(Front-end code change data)
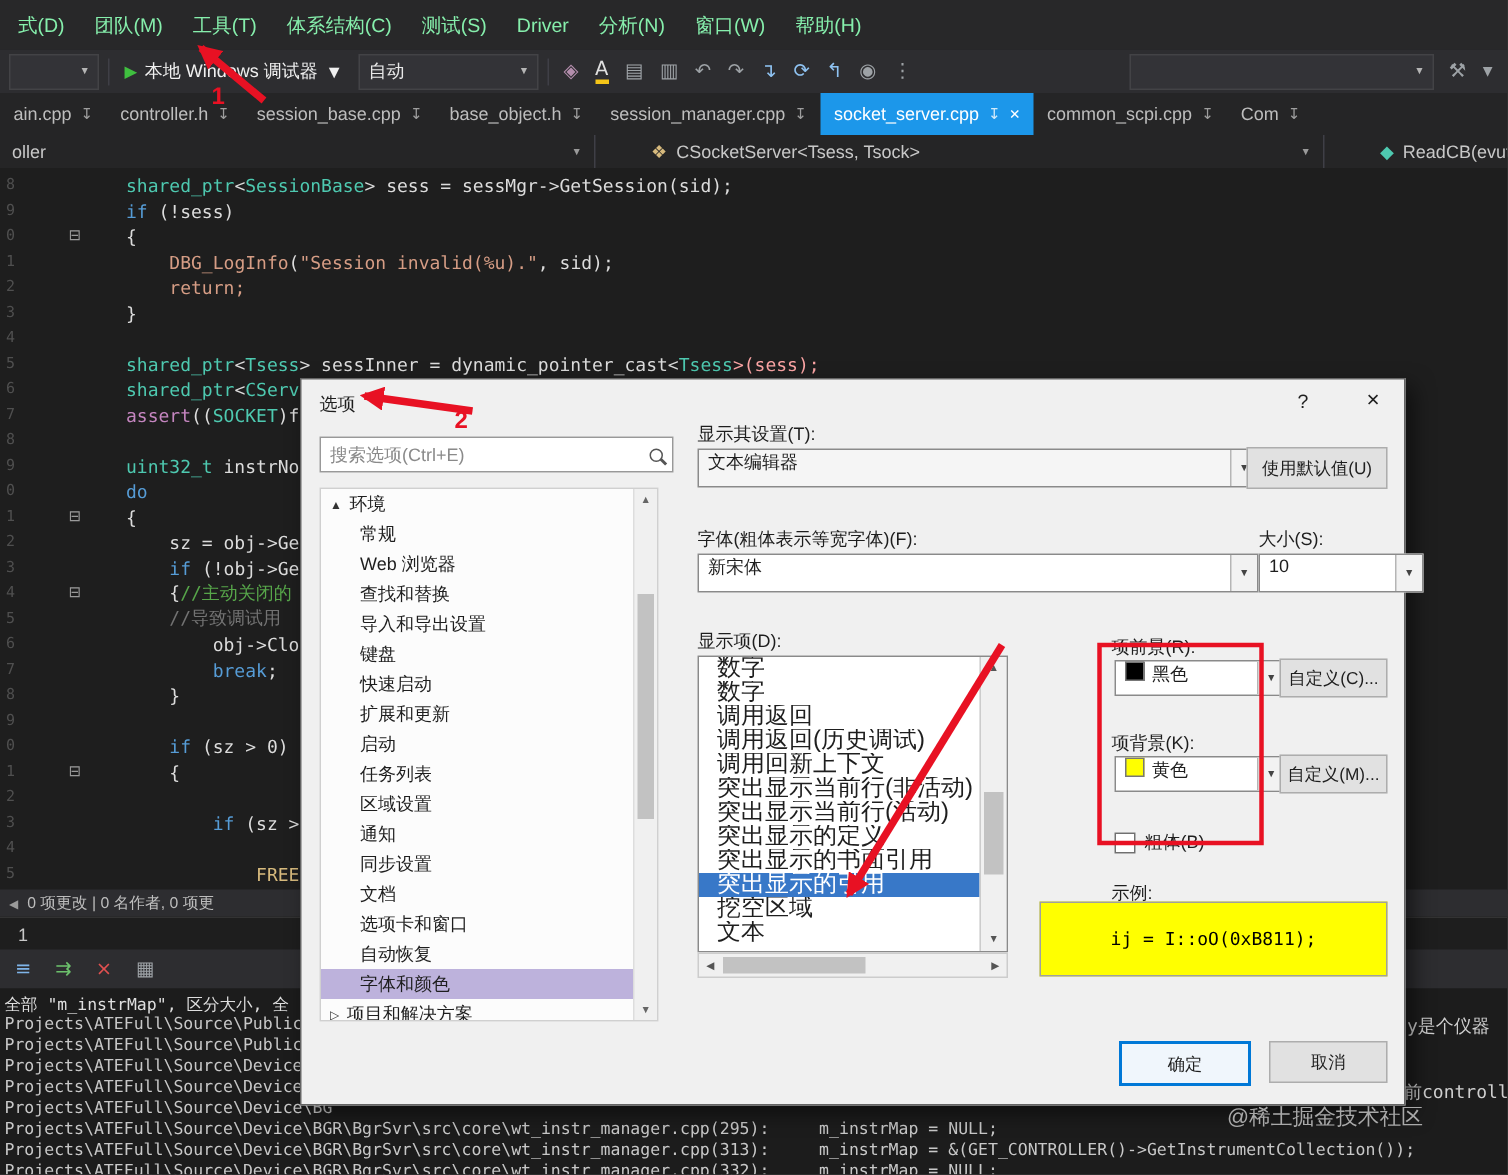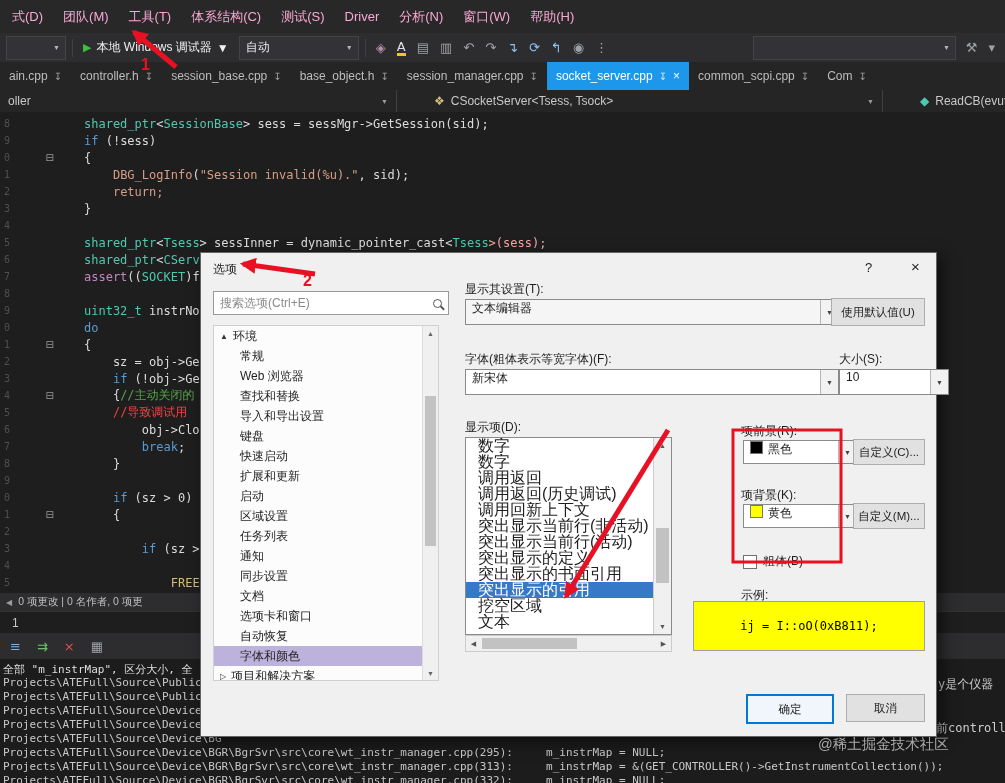--- a/index.html
+++ b/index.html
@@ -8,7 +8,7 @@
   
   .menubar{position:absolute;left:0;top:0;right:0;height:33px;background:#282829;
            display:flex;align-items:center;padding-left:2px;}
-  .menu-item{color:#f9a8d4;font-size:13px;padding:7px 10px;white-space:nowrap;cursor:default;}
+  .menu-item{color:#86efac;font-size:13px;padding:7px 10px;white-space:nowrap;cursor:default;}
   .toolbar{position:absolute;left:0;top:33px;right:0;height:29px;background:var(--chrome_bg,#2d2d30);
            display:flex;align-items:center;gap:6px;padding:0 6px;}
   .combo{height:22px;background:#333337;border:1px solid #434346;display:flex;align-items:center;

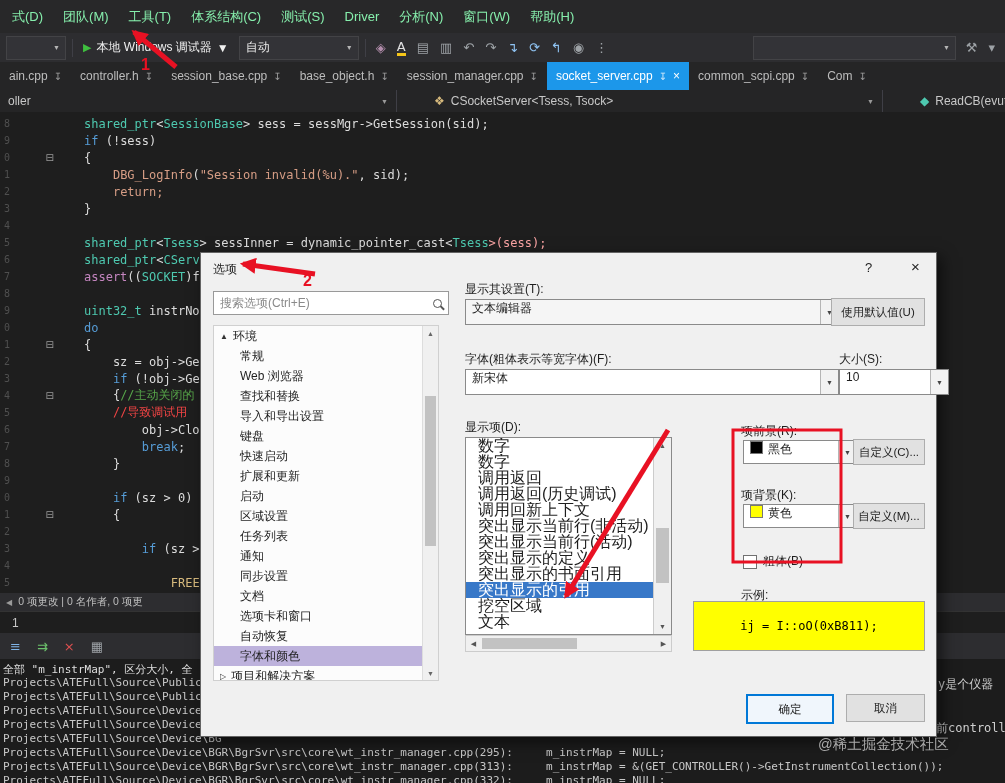--- a/index.html
+++ b/index.html
@@ -292,7 +292,7 @@
         <div class="crow">
           <span class="ln">5</span>
           <span class="fold"></span>
-          <span class="ctext"><span style="color: rgb(220, 220, 220);">    </span><span style="color: #ef4444;">//导致调试用</span></span>
+          <span class="ctext"><span style="color: rgb(220, 220, 220);">    </span><span style="color: #737373;">//导致调试用</span></span>
         </div>
         <div class="crow">
           <span class="ln">6</span>

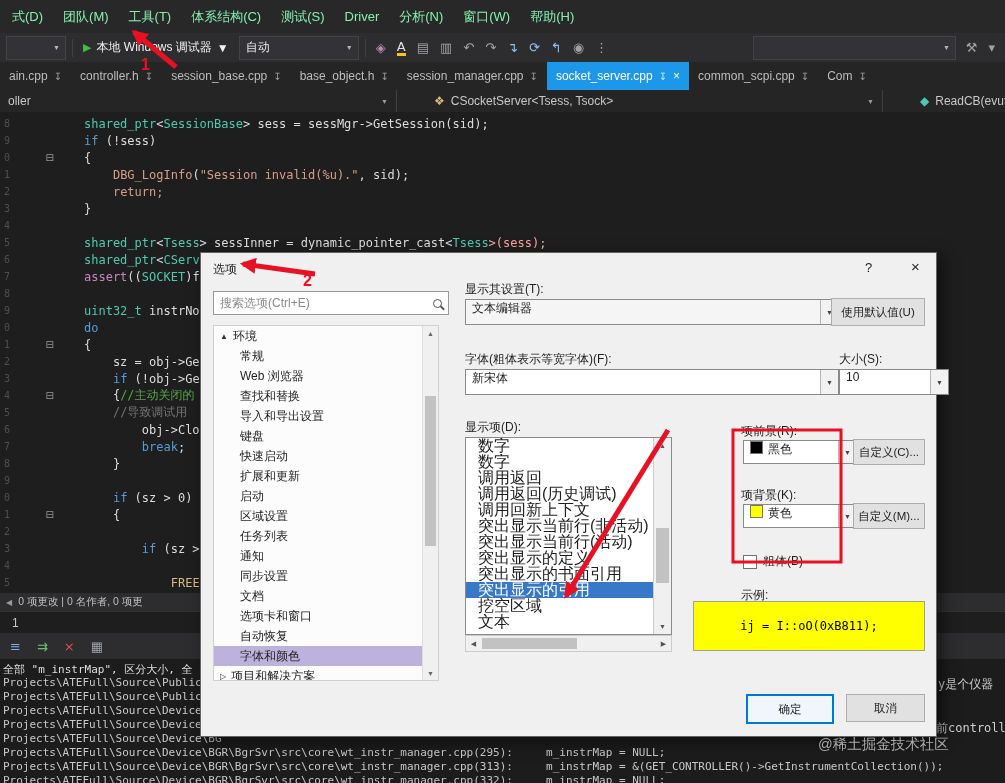--- a/index.html
+++ b/index.html
@@ -421,10 +421,10 @@
           <span>启动</span>
         </div>
         <div class="titem">
+          <span>任务列表</span>
+        </div>
+        <div class="titem">
           <span>区域设置</span>
-        </div>
-        <div class="titem">
-          <span>任务列表</span>
         </div>
         <div class="titem">
           <span>通知</span>

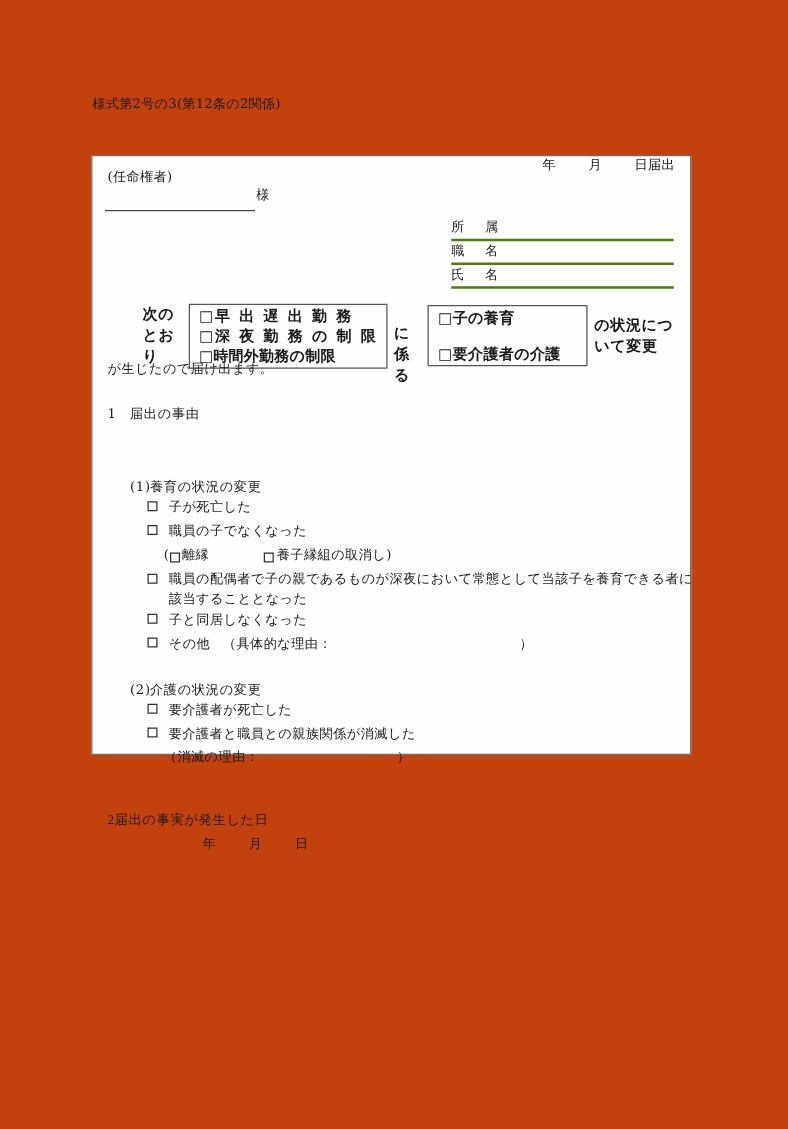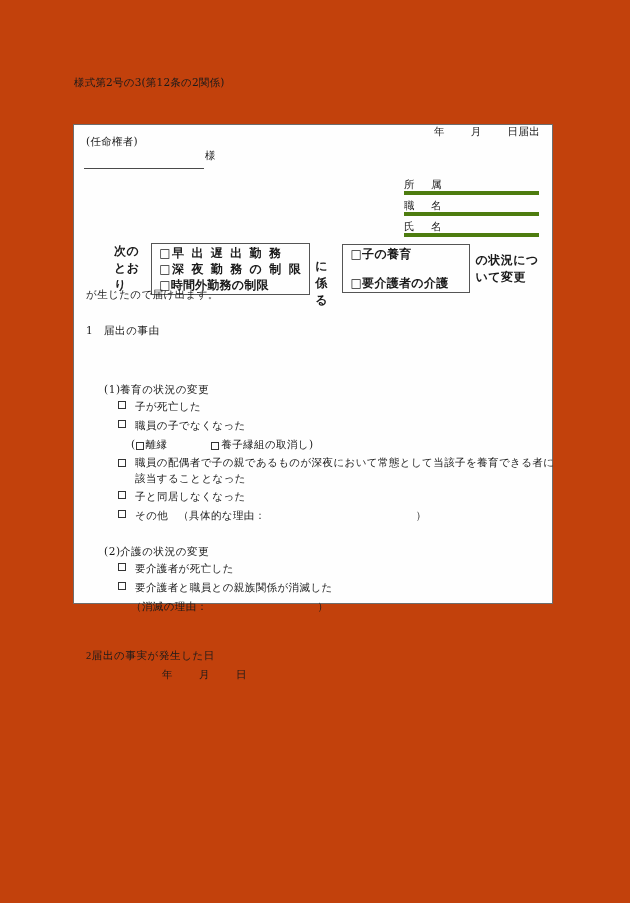--- a/index.html
+++ b/index.html
@@ -91,11 +91,10 @@
   }
   .id-row {
     display: flex;
-    align-items: flex-end;
-    border-bottom: 4px solid #4d7c0f;
+    align-items: flex-start;
+    border-bottom: 2px solid #4d7c0f;
     height: 16px;
     margin-bottom: 1px;
-    margin-left: 43px;
   }
   .id-label {
     font-size: 10.5px;

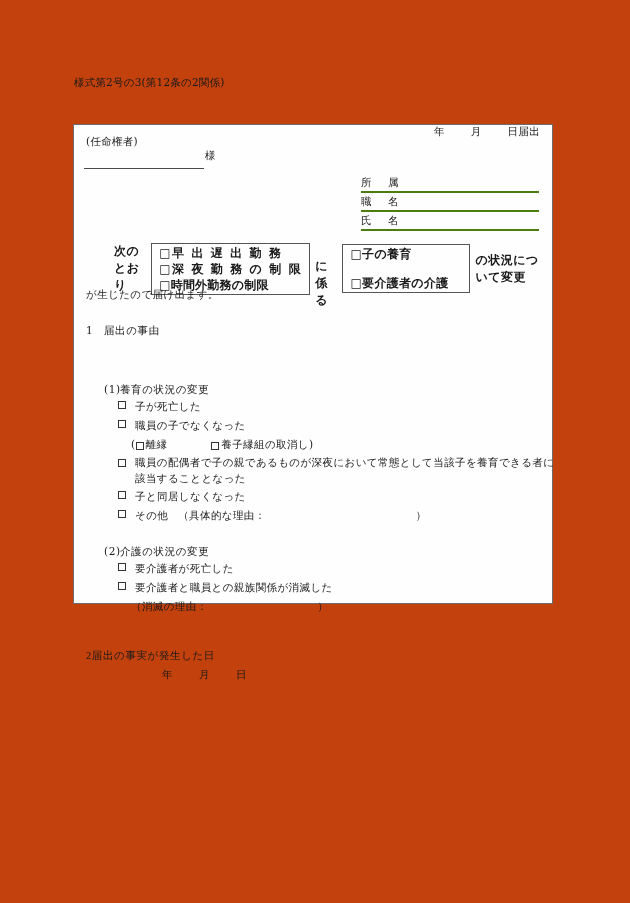--- a/index.html
+++ b/index.html
@@ -310,7 +310,7 @@
           <span>養子縁組の取消し</span>
           <span>)</span>
       </div>
-      <div class="opt-row" style="margin-top:1px;font-family:Liberation Serif, serif;">
+      <div class="opt-row" style="margin-top:1px;">
         <span class="cb"></span>
         <span class="opt-text opt-wrap">職員の配偶者で子の親であるものが深夜において常態として当該子を養育できる者に該当することとなった</span>
       </div>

◆ **EXERCISE BRIEF**
Find all the lines with "default" in the data and copy them.

◆ **ANSWER**
-  .menu-item{color:#f9a8d4;font-size:13px;padding:7px 10px;white-space:nowrap;cursor:default;}
+  .menu-item{color:#86efac;font-size:13px;padding:7px 10px;white-space:nowrap;cursor:default;}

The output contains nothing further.